• Work to be completed: Tally the lines in the listing below that hold the string "Adamczewski", and reply with that tally alone.
------ Material for this task ------
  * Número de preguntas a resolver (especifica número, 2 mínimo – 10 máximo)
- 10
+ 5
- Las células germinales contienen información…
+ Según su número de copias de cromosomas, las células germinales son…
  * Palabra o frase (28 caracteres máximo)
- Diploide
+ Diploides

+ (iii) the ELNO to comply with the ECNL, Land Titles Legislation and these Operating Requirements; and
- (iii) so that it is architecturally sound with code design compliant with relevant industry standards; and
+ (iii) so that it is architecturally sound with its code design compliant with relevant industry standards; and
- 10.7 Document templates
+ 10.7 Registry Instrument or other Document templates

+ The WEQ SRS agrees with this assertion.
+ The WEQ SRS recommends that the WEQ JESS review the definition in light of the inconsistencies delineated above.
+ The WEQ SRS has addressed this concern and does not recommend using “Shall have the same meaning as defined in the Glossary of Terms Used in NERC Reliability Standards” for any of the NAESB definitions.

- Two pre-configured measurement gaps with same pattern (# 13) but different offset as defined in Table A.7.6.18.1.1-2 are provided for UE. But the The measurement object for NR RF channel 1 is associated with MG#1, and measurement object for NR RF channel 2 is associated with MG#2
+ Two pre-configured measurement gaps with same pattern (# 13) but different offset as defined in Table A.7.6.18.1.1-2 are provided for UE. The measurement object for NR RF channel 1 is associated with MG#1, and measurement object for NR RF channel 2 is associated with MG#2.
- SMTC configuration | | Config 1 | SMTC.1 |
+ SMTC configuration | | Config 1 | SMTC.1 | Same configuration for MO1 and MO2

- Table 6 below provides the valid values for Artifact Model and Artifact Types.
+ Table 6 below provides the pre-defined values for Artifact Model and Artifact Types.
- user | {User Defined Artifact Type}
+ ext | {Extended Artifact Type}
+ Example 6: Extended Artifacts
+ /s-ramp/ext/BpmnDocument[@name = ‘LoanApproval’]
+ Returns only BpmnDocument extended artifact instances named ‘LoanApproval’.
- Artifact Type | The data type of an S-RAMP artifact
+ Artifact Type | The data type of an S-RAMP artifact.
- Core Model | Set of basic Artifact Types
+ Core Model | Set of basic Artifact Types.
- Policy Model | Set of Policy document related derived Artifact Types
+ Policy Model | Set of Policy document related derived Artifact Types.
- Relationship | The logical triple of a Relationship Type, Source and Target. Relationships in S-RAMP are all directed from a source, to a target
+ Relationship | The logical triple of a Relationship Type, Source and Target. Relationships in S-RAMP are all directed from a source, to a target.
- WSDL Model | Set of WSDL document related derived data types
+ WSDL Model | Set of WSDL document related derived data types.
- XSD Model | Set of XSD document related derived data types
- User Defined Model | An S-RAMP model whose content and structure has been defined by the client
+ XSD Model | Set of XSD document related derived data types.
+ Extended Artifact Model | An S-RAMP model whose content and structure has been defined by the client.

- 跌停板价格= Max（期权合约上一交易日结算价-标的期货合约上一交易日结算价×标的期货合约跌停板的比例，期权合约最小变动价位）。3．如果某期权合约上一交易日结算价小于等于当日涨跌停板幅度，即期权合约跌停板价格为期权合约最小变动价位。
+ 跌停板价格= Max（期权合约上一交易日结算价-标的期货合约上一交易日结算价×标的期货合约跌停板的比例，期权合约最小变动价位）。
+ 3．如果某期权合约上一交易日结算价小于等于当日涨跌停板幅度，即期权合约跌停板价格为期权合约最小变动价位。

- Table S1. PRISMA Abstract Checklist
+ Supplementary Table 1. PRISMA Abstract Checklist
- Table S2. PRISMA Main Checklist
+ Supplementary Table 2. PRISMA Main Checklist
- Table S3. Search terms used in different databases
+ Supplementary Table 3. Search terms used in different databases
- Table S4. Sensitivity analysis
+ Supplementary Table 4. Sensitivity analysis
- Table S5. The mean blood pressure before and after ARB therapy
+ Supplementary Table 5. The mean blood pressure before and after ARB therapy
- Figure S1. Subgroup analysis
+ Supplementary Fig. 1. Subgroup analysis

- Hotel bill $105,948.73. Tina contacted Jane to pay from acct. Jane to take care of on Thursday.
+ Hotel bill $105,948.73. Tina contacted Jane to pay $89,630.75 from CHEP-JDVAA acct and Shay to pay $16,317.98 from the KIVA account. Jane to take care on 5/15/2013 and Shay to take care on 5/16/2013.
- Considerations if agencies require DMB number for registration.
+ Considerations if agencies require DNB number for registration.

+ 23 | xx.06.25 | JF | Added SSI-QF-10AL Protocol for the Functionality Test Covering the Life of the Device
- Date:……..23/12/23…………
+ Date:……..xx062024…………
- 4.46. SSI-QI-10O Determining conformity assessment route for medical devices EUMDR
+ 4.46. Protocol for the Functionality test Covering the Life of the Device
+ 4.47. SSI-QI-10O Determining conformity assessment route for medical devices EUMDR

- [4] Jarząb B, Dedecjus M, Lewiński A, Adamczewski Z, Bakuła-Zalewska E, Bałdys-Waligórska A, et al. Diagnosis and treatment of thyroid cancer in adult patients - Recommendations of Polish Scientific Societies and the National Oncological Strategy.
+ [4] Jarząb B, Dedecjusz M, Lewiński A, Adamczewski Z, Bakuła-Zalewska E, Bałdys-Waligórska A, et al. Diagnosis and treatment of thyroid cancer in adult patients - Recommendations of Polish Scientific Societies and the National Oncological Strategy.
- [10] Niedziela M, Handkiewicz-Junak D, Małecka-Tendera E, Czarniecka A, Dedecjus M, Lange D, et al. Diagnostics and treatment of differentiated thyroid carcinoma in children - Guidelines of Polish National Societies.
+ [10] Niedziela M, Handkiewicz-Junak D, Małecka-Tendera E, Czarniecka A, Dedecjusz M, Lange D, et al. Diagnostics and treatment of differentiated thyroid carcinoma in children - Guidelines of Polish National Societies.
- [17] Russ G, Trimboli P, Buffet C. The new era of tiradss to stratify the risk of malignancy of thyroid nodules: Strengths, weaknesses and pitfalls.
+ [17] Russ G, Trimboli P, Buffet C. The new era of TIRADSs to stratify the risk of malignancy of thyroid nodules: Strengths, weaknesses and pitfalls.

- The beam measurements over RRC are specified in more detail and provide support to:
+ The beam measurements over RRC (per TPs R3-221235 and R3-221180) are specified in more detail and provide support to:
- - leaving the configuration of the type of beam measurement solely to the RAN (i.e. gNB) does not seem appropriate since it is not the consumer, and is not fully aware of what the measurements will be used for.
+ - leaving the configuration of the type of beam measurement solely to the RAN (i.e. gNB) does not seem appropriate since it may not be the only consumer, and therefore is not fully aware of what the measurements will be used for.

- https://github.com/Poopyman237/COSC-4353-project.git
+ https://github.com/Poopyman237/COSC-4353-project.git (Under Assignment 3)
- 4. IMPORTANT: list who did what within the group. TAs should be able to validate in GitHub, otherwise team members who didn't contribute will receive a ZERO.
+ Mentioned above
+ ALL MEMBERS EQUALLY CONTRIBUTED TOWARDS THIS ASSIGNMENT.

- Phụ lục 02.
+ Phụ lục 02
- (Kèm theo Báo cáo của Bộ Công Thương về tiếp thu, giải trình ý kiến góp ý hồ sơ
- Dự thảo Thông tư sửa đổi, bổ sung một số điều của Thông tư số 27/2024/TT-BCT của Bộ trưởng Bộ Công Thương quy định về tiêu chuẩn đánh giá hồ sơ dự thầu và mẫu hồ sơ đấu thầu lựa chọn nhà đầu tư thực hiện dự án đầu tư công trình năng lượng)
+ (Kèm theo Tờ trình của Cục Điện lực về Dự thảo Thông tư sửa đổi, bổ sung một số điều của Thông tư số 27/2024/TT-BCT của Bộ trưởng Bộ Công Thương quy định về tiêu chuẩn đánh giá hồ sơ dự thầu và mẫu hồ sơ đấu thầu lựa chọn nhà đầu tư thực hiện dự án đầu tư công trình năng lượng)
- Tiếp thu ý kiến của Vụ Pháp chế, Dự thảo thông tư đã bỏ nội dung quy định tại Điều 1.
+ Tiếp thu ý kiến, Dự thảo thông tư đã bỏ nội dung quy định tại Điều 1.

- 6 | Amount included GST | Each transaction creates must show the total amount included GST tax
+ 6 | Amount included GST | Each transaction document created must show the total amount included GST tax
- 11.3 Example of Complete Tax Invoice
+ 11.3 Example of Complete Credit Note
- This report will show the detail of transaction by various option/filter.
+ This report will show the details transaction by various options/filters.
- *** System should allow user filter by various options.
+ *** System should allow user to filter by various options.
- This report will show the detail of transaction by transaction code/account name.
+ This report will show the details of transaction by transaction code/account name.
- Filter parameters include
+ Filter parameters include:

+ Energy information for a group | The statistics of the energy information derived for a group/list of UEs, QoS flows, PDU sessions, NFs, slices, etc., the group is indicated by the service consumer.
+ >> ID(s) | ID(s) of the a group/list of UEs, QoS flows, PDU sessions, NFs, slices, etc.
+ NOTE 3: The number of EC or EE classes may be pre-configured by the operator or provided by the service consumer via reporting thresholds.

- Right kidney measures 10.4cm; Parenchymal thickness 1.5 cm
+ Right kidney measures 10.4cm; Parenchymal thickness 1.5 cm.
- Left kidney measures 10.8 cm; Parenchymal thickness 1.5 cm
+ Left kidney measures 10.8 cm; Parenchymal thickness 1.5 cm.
------
• Result of the exercise: 2